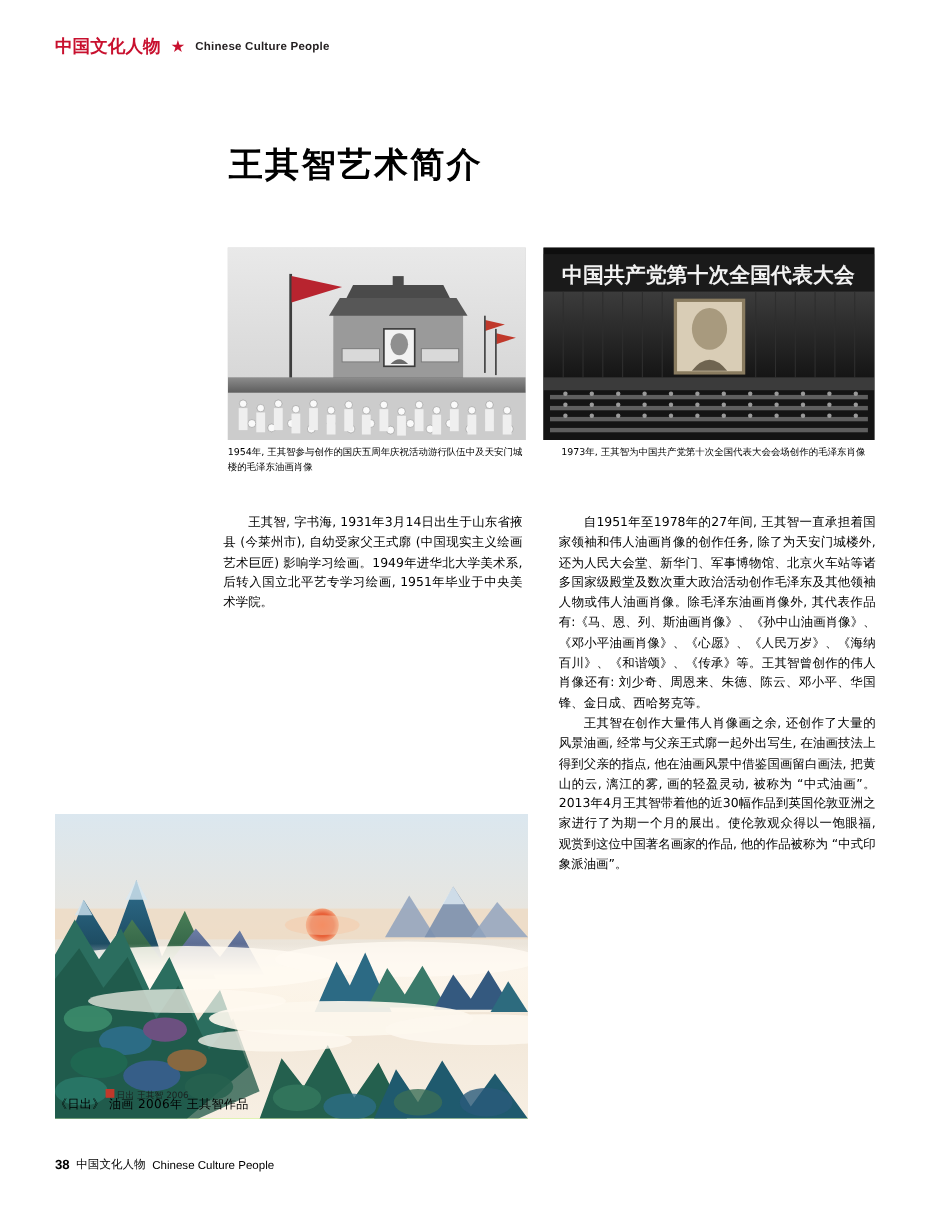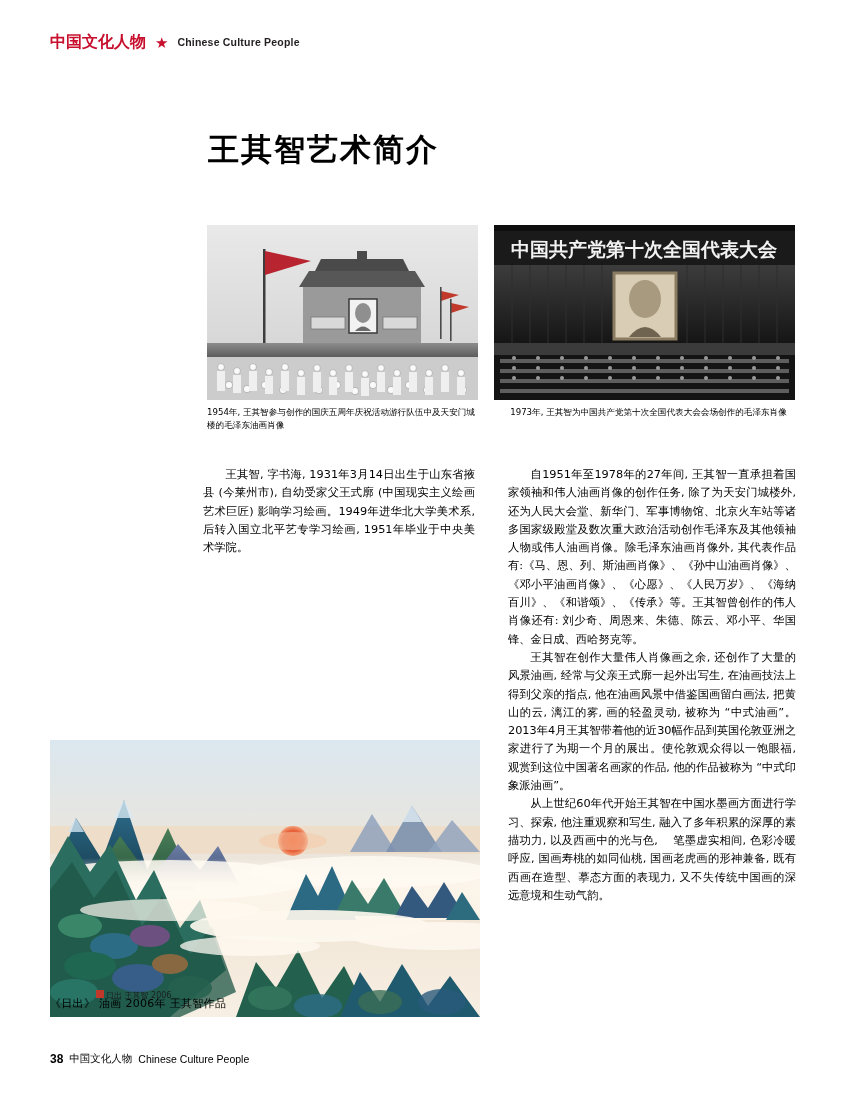--- a/index.html
+++ b/index.html
@@ -126,21 +126,21 @@
     color: #000;
     letter-spacing: 0.3px;
   }
 
   
   .footer {
     position: absolute;
     left: 50px;
     top: 1052px;
     display: flex;
-    align-items: center;
+    align-items: flex-end;
     gap: 6px;
   }
   .footer-num {
     font-family: "Liberation Sans", sans-serif;
     font-weight: bold;
     font-size: 12px;
   }
   .footer-cn {
     font-family: "DejaVu Sans", sans-serif;
     font-size: 10.5px;
@@ -346,21 +346,20 @@
   <div class="cap cap-left">1954年, 王其智参与创作的国庆五周年庆祝活动游行队伍中及天安门城楼的毛泽东油画肖像</div>
   <div class="cap cap-right">1973年, 王其智为中国共产党第十次全国代表大会会场创作的毛泽东肖像</div>
 
   <div class="col col-left">
     <p>王其智, 字书海, 1931年3月14日出生于山东省掖县 (今莱州市), 自幼受家父王式廓 (中国现实主义绘画艺术巨匠) 影响学习绘画。1949年进华北大学美术系, 后转入国立北平艺专学习绘画, 1951年毕业于中央美术学院。</p>
   </div>
 
   <div class="col col-right">
     <p>自1951年至1978年的27年间, 王其智一直承担着国家领袖和伟人油画肖像的创作任务, 除了为天安门城楼外, 还为人民大会堂、新华门、军事博物馆、北京火车站等诸多国家级殿堂及数次重大政治活动创作毛泽东及其他领袖人物或伟人油画肖像。除毛泽东油画肖像外, 其代表作品有:《马、恩、列、斯油画肖像》、《孙中山油画肖像》、《邓小平油画肖像》、《心愿》、《人民万岁》、《海纳百川》、《和谐颂》、《传承》等。王其智曾创作的伟人肖像还有: 刘少奇、周恩来、朱德、陈云、邓小平、华国锋、金日成、西哈努克等。</p>
     <p>王其智在创作大量伟人肖像画之余, 还创作了大量的风景油画, 经常与父亲王式廓一起外出写生, 在油画技法上得到父亲的指点, 他在油画风景中借鉴国画留白画法, 把黄山的云, 漓江的雾, 画的轻盈灵动, 被称为 “中式油画”。2013年4月王其智带着他的近30幅作品到英国伦敦亚洲之家进行了为期一个月的展出。使伦敦观众得以一饱眼福, 观赏到这位中国著名画家的作品, 他的作品被称为 “中式印象派油画”。</p>
-    <p>从上世纪60年代开始王其智在中国水墨画方面进行学习、探索, 他注重观察和写生, 融入了多年积累的深厚的素描功力, 以及西画中的光与色, 　笔墨虚实相间, 色彩冷暖呼应, 国画寿桃的如同仙桃, 国画老虎画的形神兼备, 既有西画在造型、摹态方面的表现力, 又不失传统中国画的深远意境和生动气韵。</p>
   </div>
 
   <div class="painting">
     <svg width="430" height="277" viewBox="0 0 430 277">
       <defs>
         <linearGradient id="skyP" x1="0" y1="0" x2="0" y2="1">
           <stop offset="0%" stop-color="#dbe7ef"></stop>
           <stop offset="55%" stop-color="#f0e4d4"></stop>
           <stop offset="100%" stop-color="#f7efe3"></stop>
         </linearGradient>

Task goal:
Leaving the images out, return every record exactly.

Expected output:
--- a/index.html
+++ b/index.html
@@ -126,21 +126,21 @@
     color: #000;
     letter-spacing: 0.3px;
   }
 
   
   .footer {
     position: absolute;
     left: 50px;
     top: 1052px;
     display: flex;
-    align-items: center;
+    align-items: flex-end;
     gap: 6px;
   }
   .footer-num {
     font-family: "Liberation Sans", sans-serif;
     font-weight: bold;
     font-size: 12px;
   }
   .footer-cn {
     font-family: "DejaVu Sans", sans-serif;
     font-size: 10.5px;
@@ -346,21 +346,20 @@
   <div class="cap cap-left">1954年, 王其智参与创作的国庆五周年庆祝活动游行队伍中及天安门城楼的毛泽东油画肖像</div>
   <div class="cap cap-right">1973年, 王其智为中国共产党第十次全国代表大会会场创作的毛泽东肖像</div>
 
   <div class="col col-left">
     <p>王其智, 字书海, 1931年3月14日出生于山东省掖县 (今莱州市), 自幼受家父王式廓 (中国现实主义绘画艺术巨匠) 影响学习绘画。1949年进华北大学美术系, 后转入国立北平艺专学习绘画, 1951年毕业于中央美术学院。</p>
   </div>
 
   <div class="col col-right">
     <p>自1951年至1978年的27年间, 王其智一直承担着国家领袖和伟人油画肖像的创作任务, 除了为天安门城楼外, 还为人民大会堂、新华门、军事博物馆、北京火车站等诸多国家级殿堂及数次重大政治活动创作毛泽东及其他领袖人物或伟人油画肖像。除毛泽东油画肖像外, 其代表作品有:《马、恩、列、斯油画肖像》、《孙中山油画肖像》、《邓小平油画肖像》、《心愿》、《人民万岁》、《海纳百川》、《和谐颂》、《传承》等。王其智曾创作的伟人肖像还有: 刘少奇、周恩来、朱德、陈云、邓小平、华国锋、金日成、西哈努克等。</p>
     <p>王其智在创作大量伟人肖像画之余, 还创作了大量的风景油画, 经常与父亲王式廓一起外出写生, 在油画技法上得到父亲的指点, 他在油画风景中借鉴国画留白画法, 把黄山的云, 漓江的雾, 画的轻盈灵动, 被称为 “中式油画”。2013年4月王其智带着他的近30幅作品到英国伦敦亚洲之家进行了为期一个月的展出。使伦敦观众得以一饱眼福, 观赏到这位中国著名画家的作品, 他的作品被称为 “中式印象派油画”。</p>
-    <p>从上世纪60年代开始王其智在中国水墨画方面进行学习、探索, 他注重观察和写生, 融入了多年积累的深厚的素描功力, 以及西画中的光与色, 　笔墨虚实相间, 色彩冷暖呼应, 国画寿桃的如同仙桃, 国画老虎画的形神兼备, 既有西画在造型、摹态方面的表现力, 又不失传统中国画的深远意境和生动气韵。</p>
   </div>
 
   <div class="painting">
     <svg width="430" height="277" viewBox="0 0 430 277">
       <defs>
         <linearGradient id="skyP" x1="0" y1="0" x2="0" y2="1">
           <stop offset="0%" stop-color="#dbe7ef"></stop>
           <stop offset="55%" stop-color="#f0e4d4"></stop>
           <stop offset="100%" stop-color="#f7efe3"></stop>
         </linearGradient>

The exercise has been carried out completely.